■ **What is expected**
Report back each line of the data that contains the word "none".

■ **Data shown**
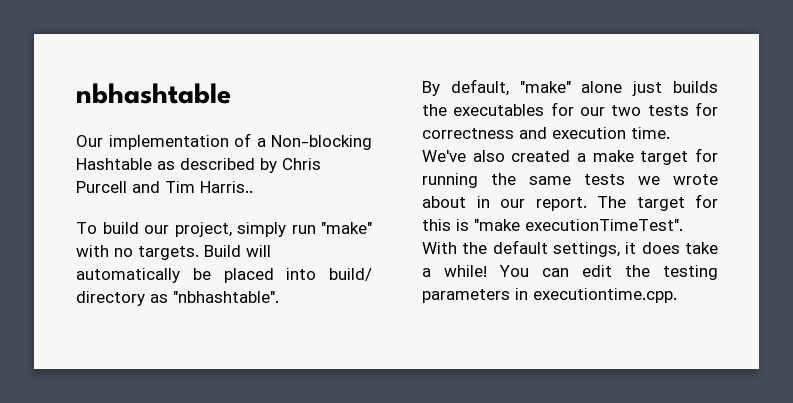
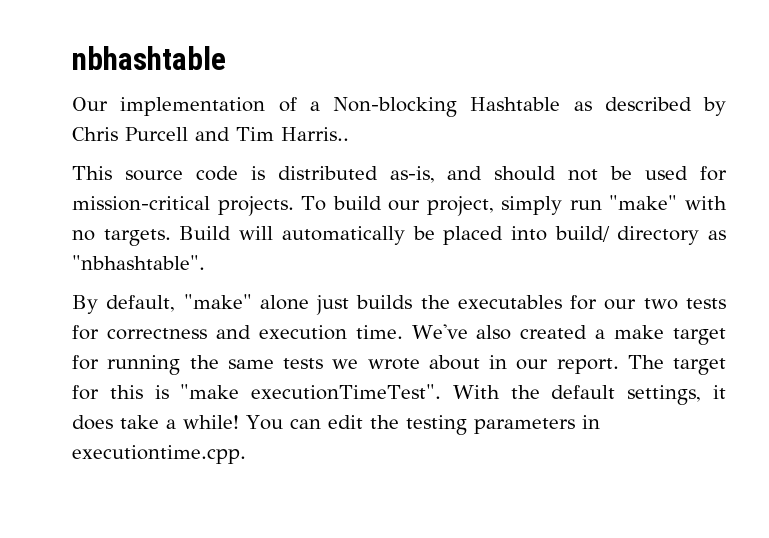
(253, 187) none -> [72,166,727,183] [72,196,294,216] This source code is distributed as-is, and should not be used for mission-critical projects.

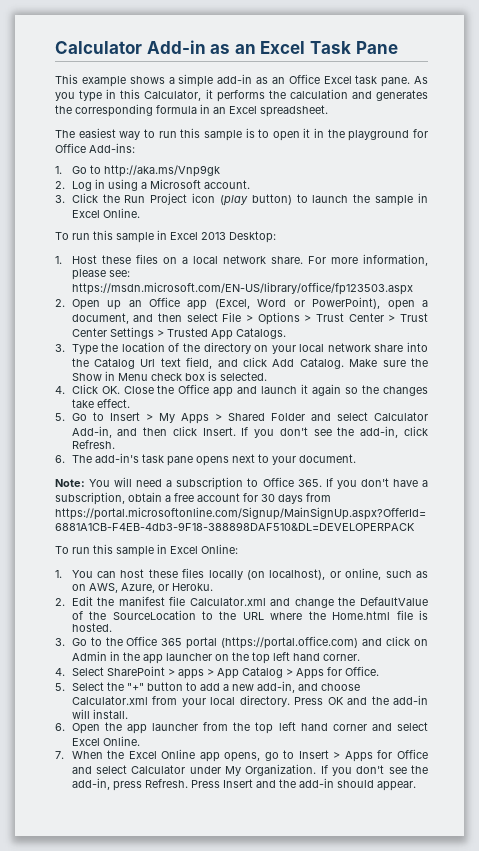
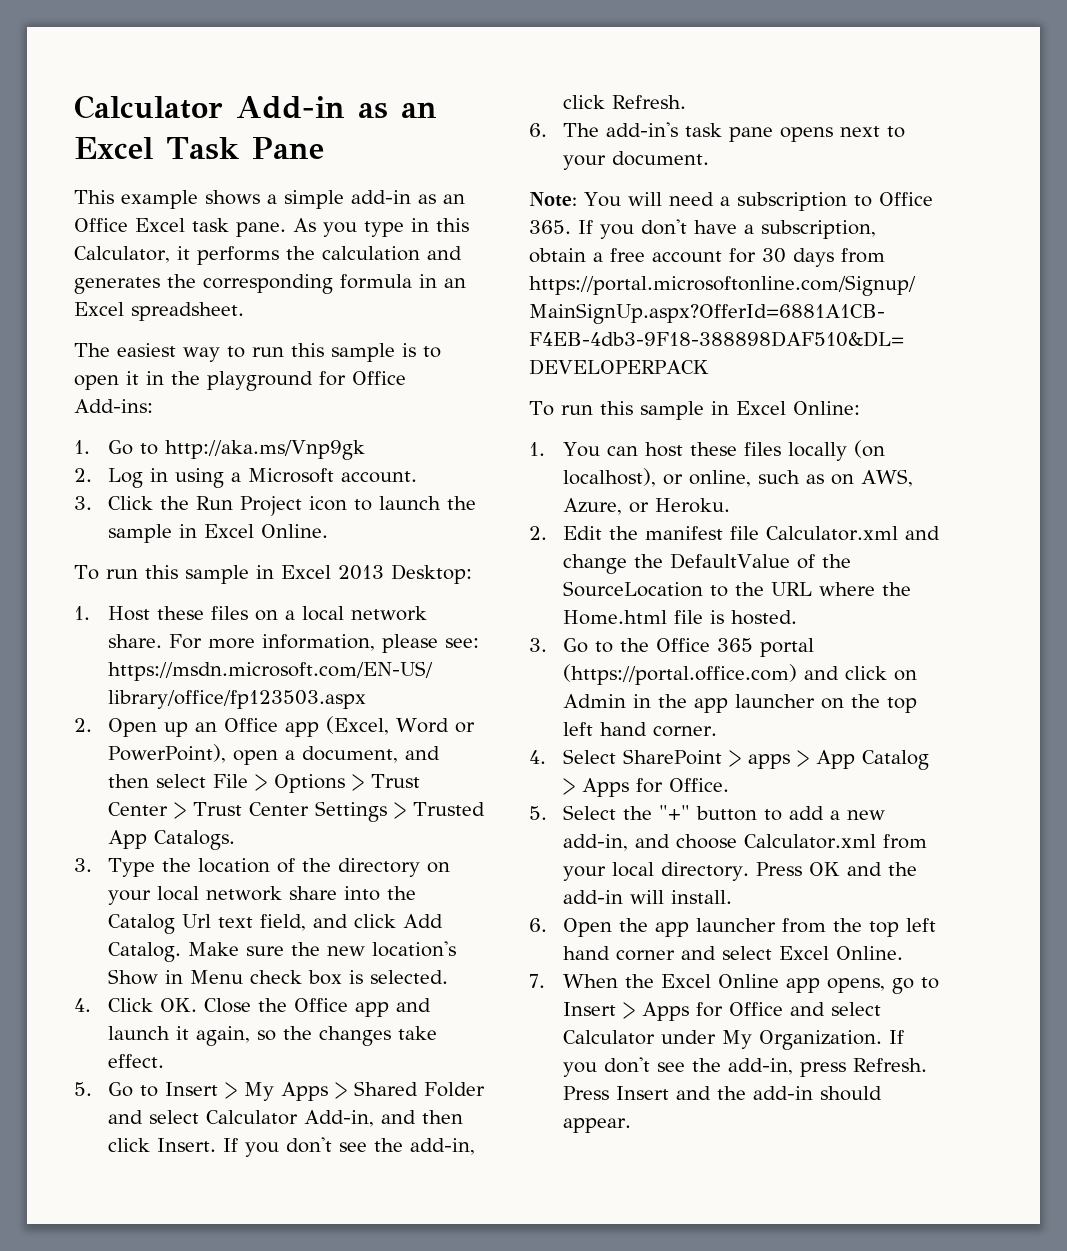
[219,194,292,206] (play button) -> (347, 503) none
(429, 362) none -> [326,941,456,957] new location's
[312,384,342,396] again -> [195,1026,250,1046] again,

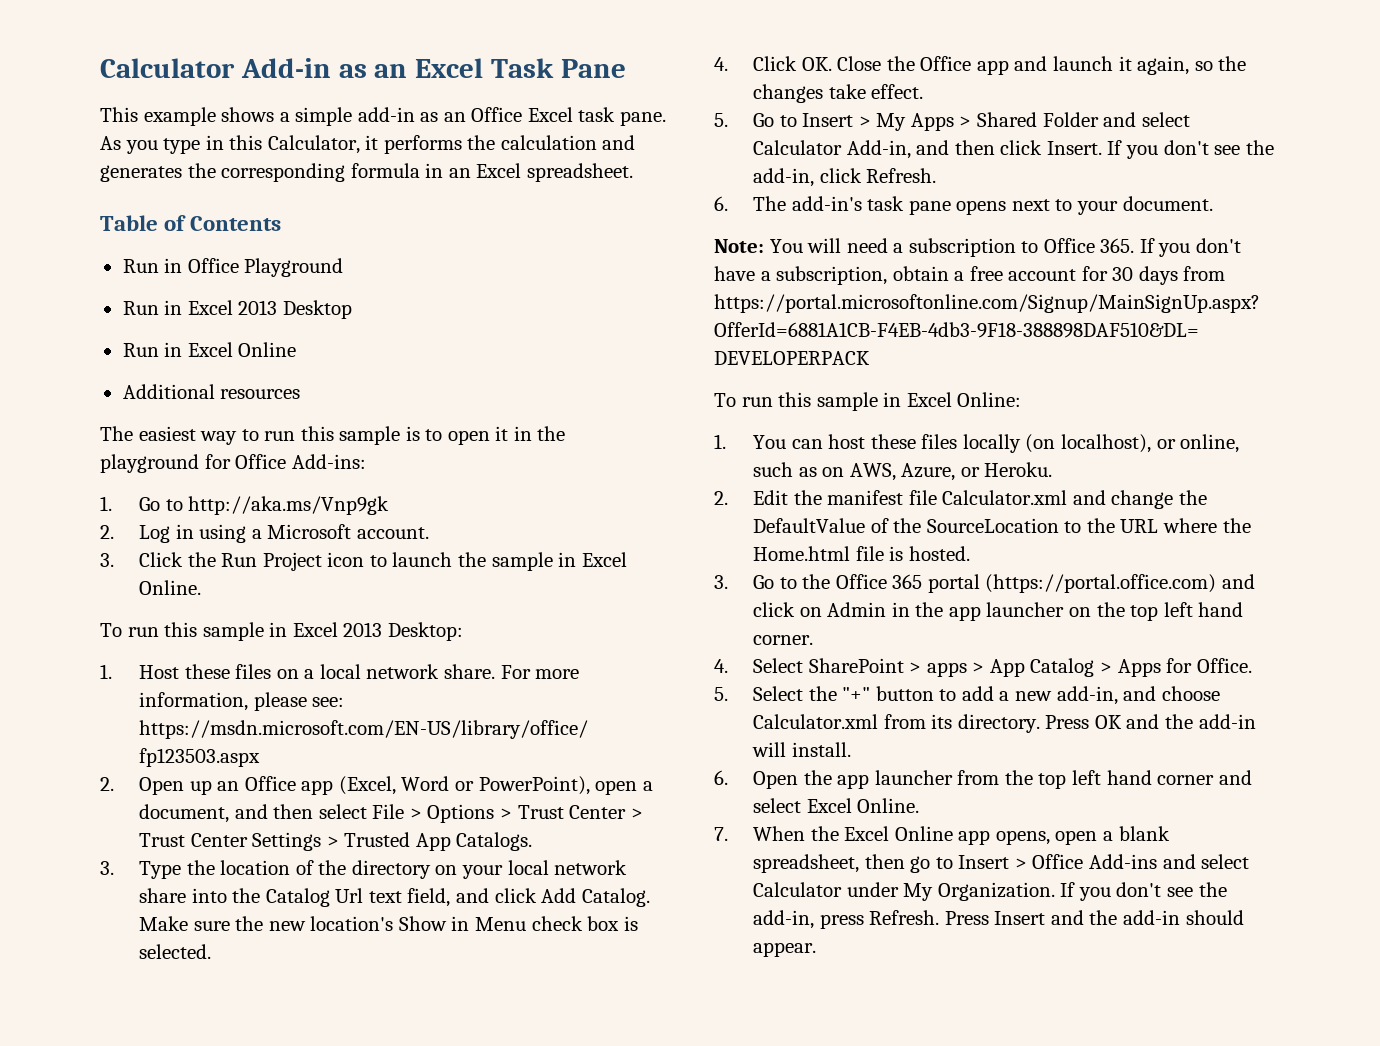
(244, 311) none -> [100,215,282,231] [122,258,344,277] [122,300,352,319] [122,342,297,357] [122,384,301,399] // Table of Contents // Run in Office Playground // Run in Excel 2013 Desktop // Run in Excel Online // Additional resources
[562,862,654,881] your local -> [931,714,953,729] its
(885, 985) none -> [1055,826,1170,845] [753,854,905,873] open a blank spreadsheet, then
[641,1002,783,1021] Apps for Office -> [1032,854,1158,869] Office Add-ins

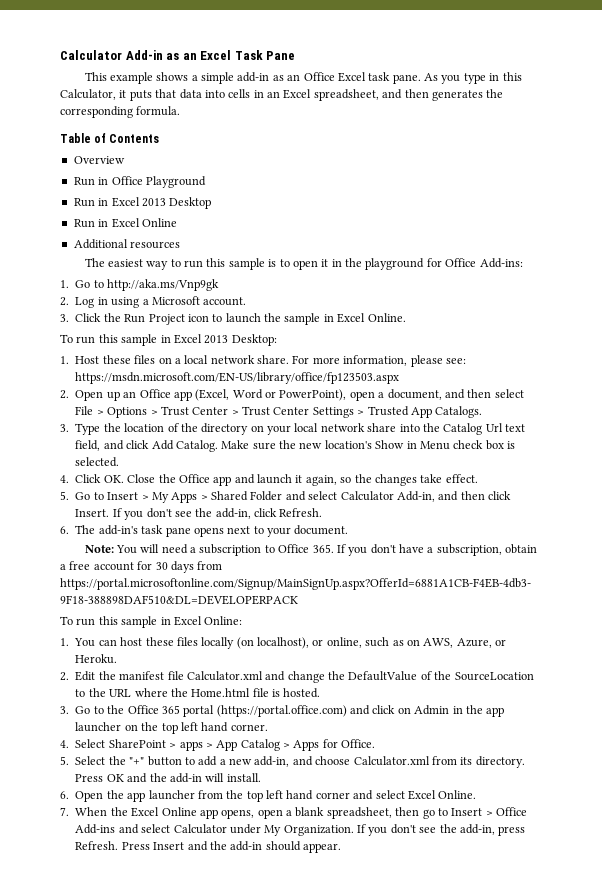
[383,135,636,154] [100,163,633,182] performs the calculation and generates the corresponding formula in an Excel spreadsheet. -> [129,89,504,101] [60,106,181,118] puts that data into cells in an Excel spreadsheet, and then generates the corresponding formula.
(282, 223) none -> [73,156,125,164] // Overview

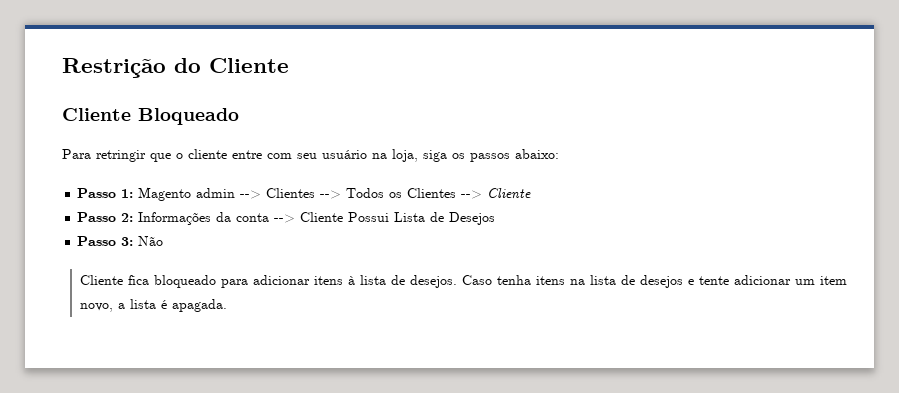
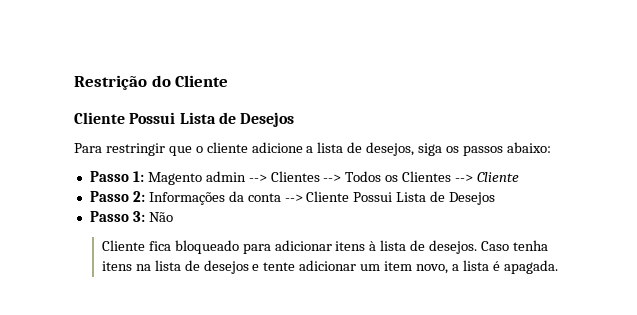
[138,108,239,125] Bloqueado -> [129,112,295,127] Possui Lista de Desejos
[96,150,146,162] retringir -> [105,143,165,156] restringir
[232,149,418,162] entre com seu usuário na loja, -> [251,142,415,156] adicione a lista de desejos,

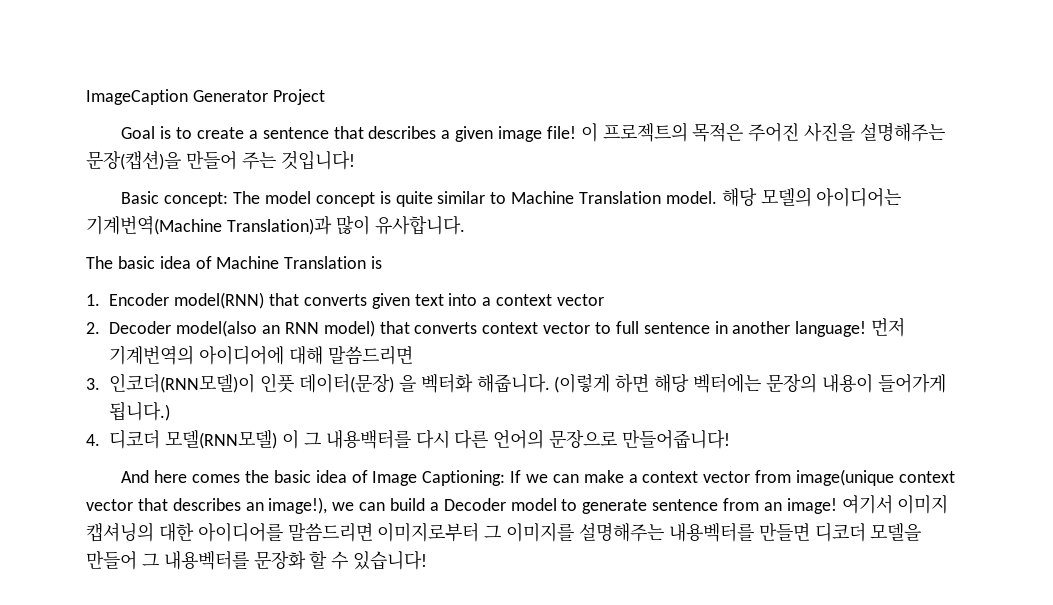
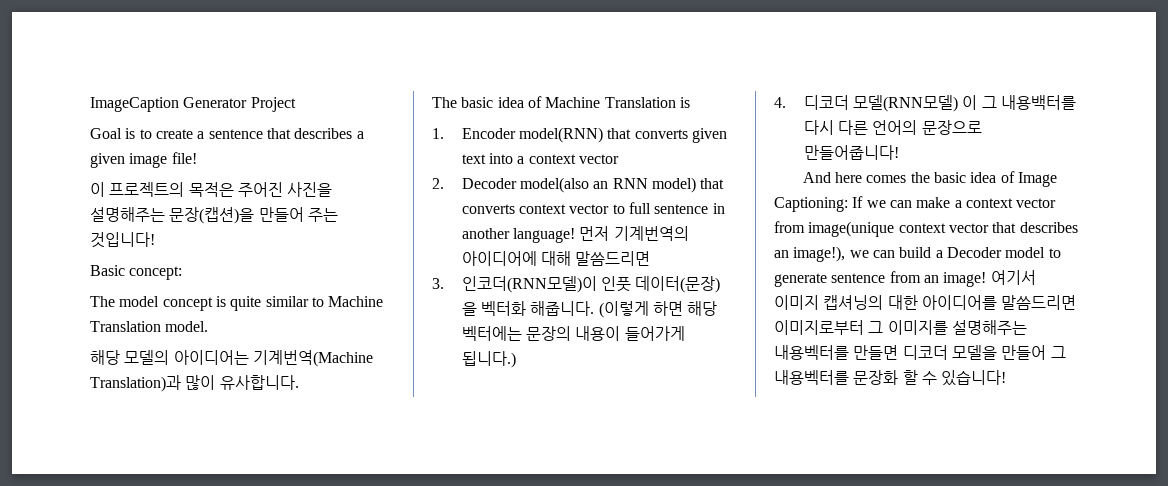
(576, 132) none -> (197, 158) //
(229, 199) none -> (183, 273) //
(717, 197) none -> (209, 326) //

■ **Your solution**
(253, 187) none -> [72,166,727,183] [72,196,294,216] This source code is distributed as-is, and should not be used for mission-critical projects.
[219,194,292,206] (play button) -> (347, 503) none
(429, 362) none -> [326,941,456,957] new location's
(244, 311) none -> [100,215,282,231] [122,258,344,277] [122,300,352,319] [122,342,297,357] [122,384,301,399] // Table of Contents // Run in Office Playground // Run in Excel 2013 Desktop // Run in Excel Online // Additional resources
(885, 985) none -> [1055,826,1170,845] [753,854,905,873] open a blank spreadsheet, then
(282, 223) none -> [73,156,125,164] // Overview
(576, 132) none -> (197, 158) //
(229, 199) none -> (183, 273) //
(717, 197) none -> (209, 326) //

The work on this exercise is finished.